## Work order
Return a copy of every line in the records that includes the word "none".

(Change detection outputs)
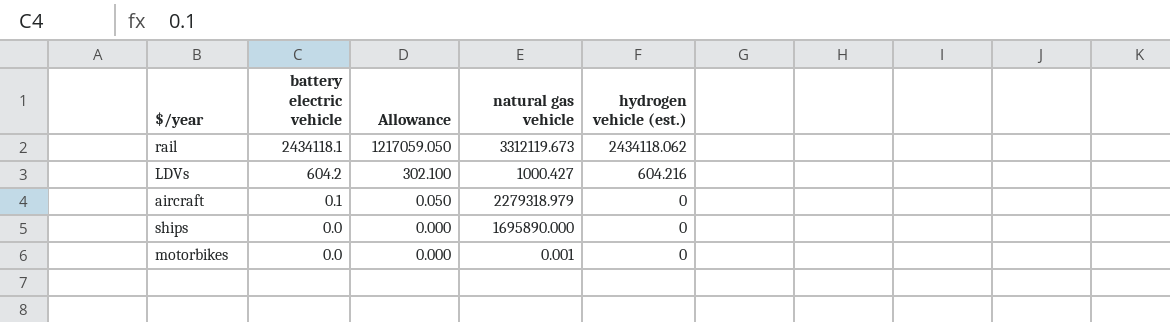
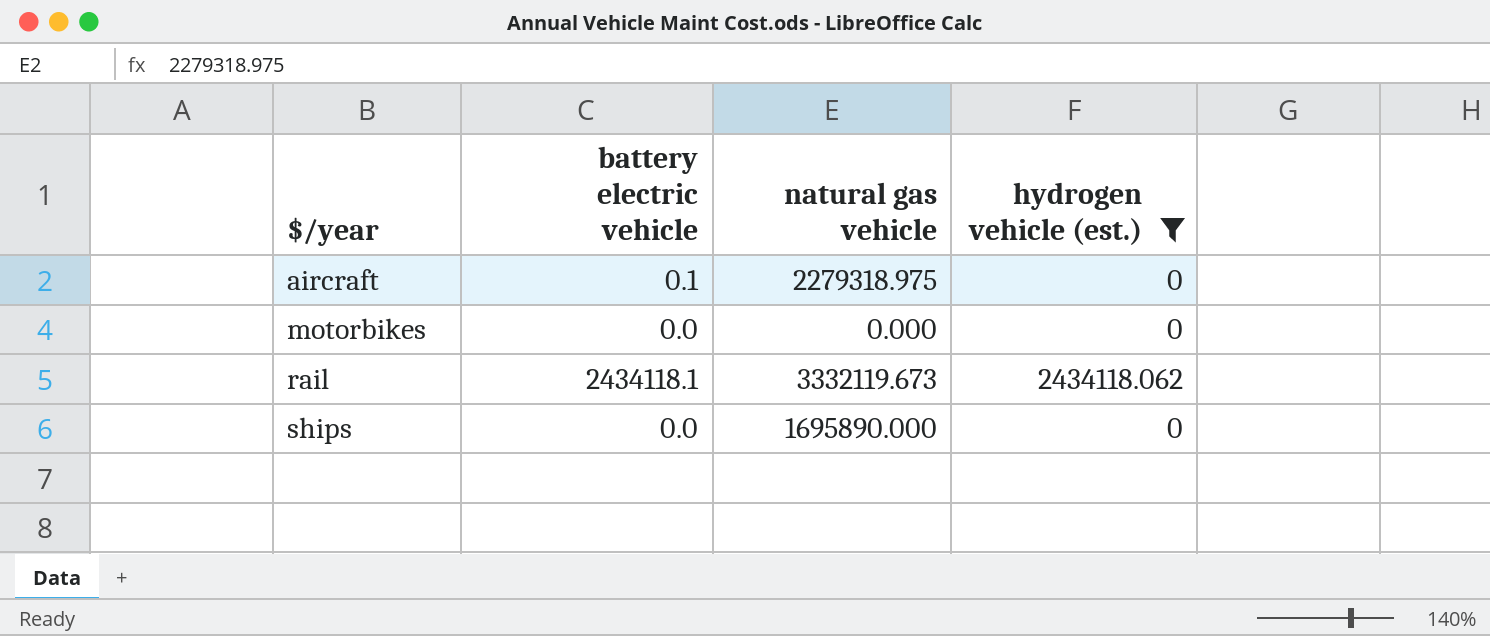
filter: none -> hydrogen vehicle (est.) != 604.216
row order: battery electric vehicle descending -> $/year ascending
column Allowance | formula: [battery electric vehicle] * 0.5 -> none
aircraft | natural gas vehicle: 2279318.979 -> 2279318.975
motorbikes | natural gas vehicle: 0.001 -> 0.000
rail | natural gas vehicle: 3312119.673 -> 3332119.673

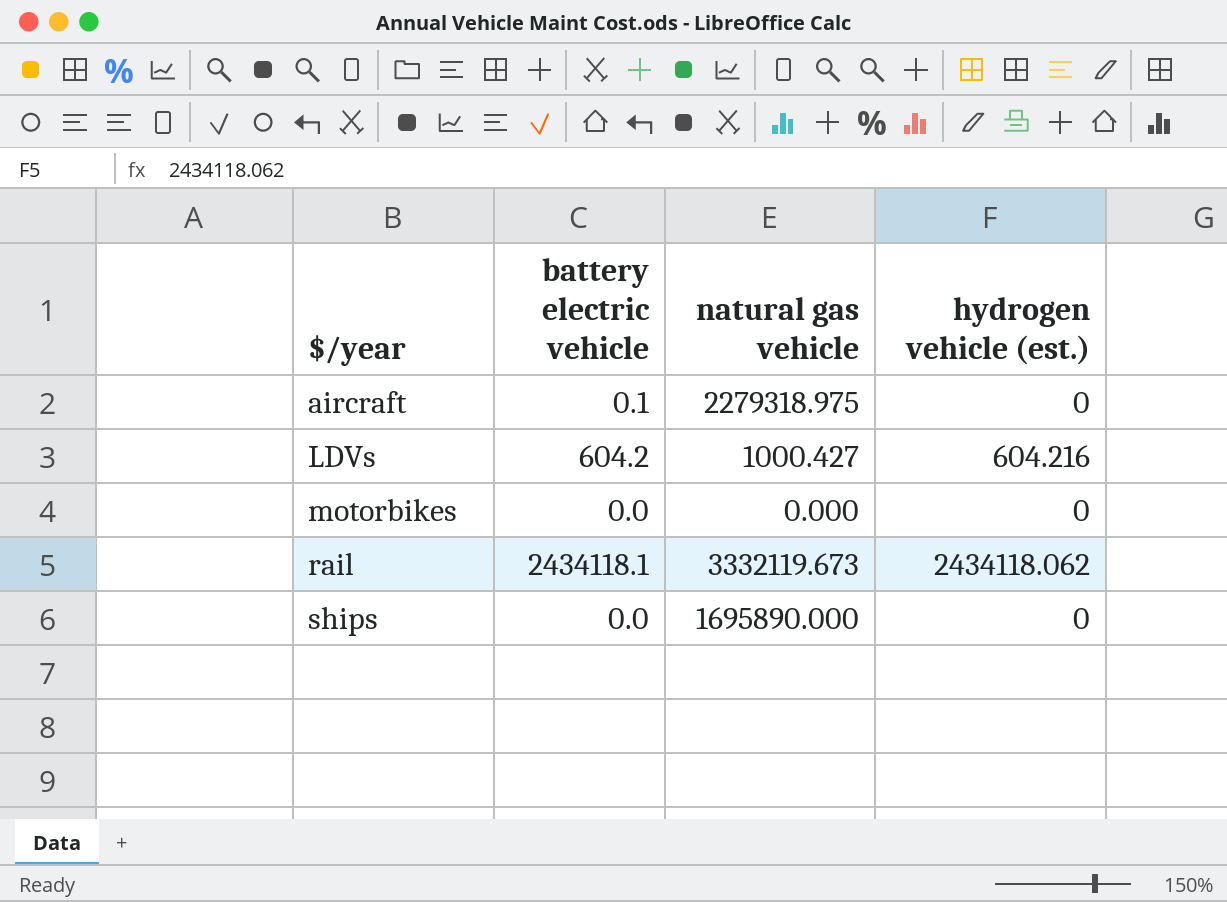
filter: hydrogen vehicle (est.) != 604.216 -> none

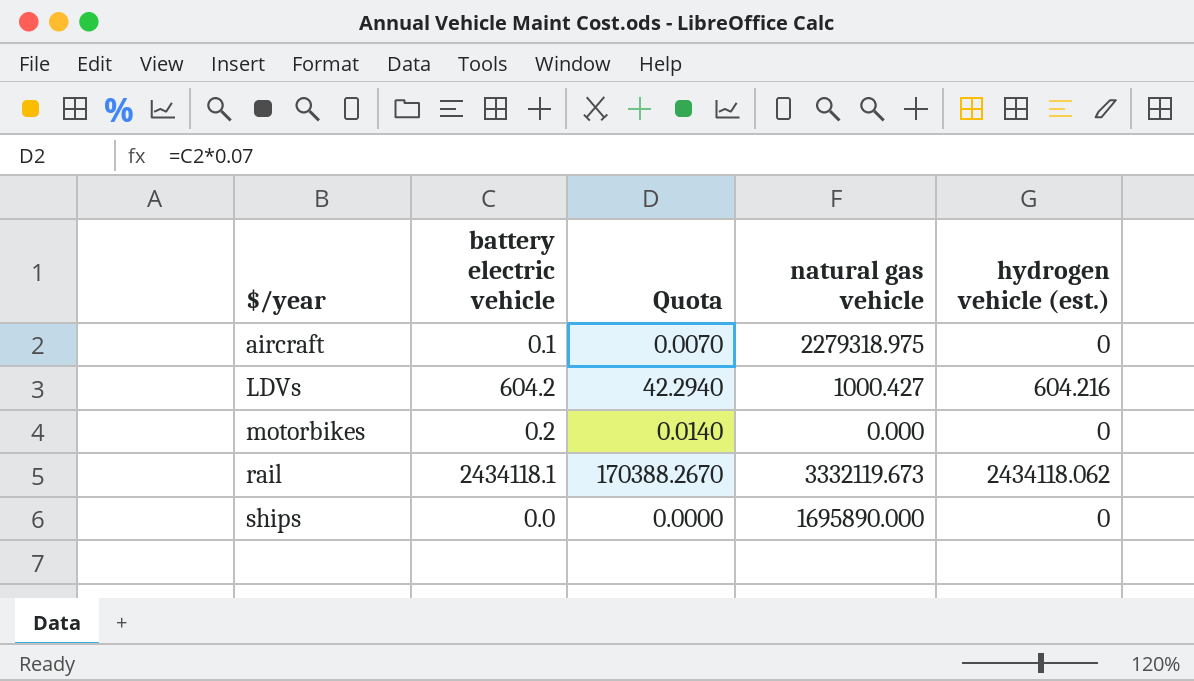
column Quota | formula: none -> [battery electric vehicle] * 0.07
motorbikes | battery electric vehicle: 0.0 -> 0.2

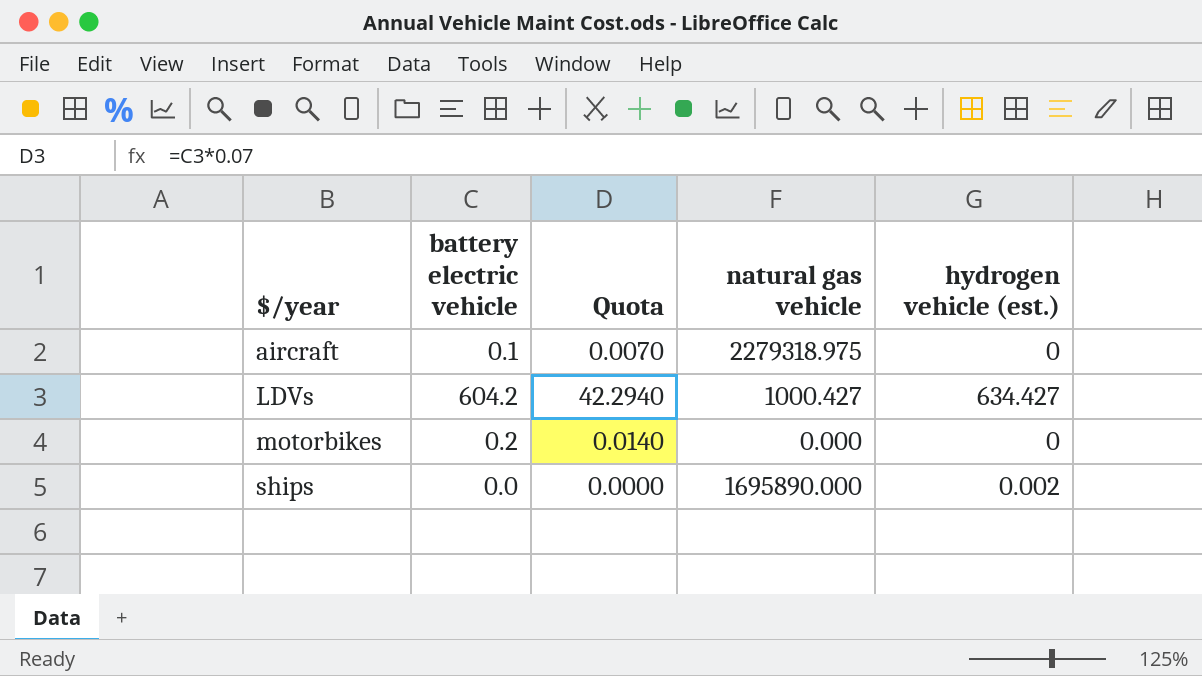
row rail: 2434118.1 | 170388.2670 | 3332119.673 | 2434118.062 -> none
LDVs | hydrogen vehicle (est.): 604.216 -> 634.427
ships | hydrogen vehicle (est.): 0 -> 0.002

## Written response
filter: none -> hydrogen vehicle (est.) != 604.216
column Allowance | formula: [battery electric vehicle] * 0.5 -> none
filter: hydrogen vehicle (est.) != 604.216 -> none
column Quota | formula: none -> [battery electric vehicle] * 0.07
row rail: 2434118.1 | 170388.2670 | 3332119.673 | 2434118.062 -> none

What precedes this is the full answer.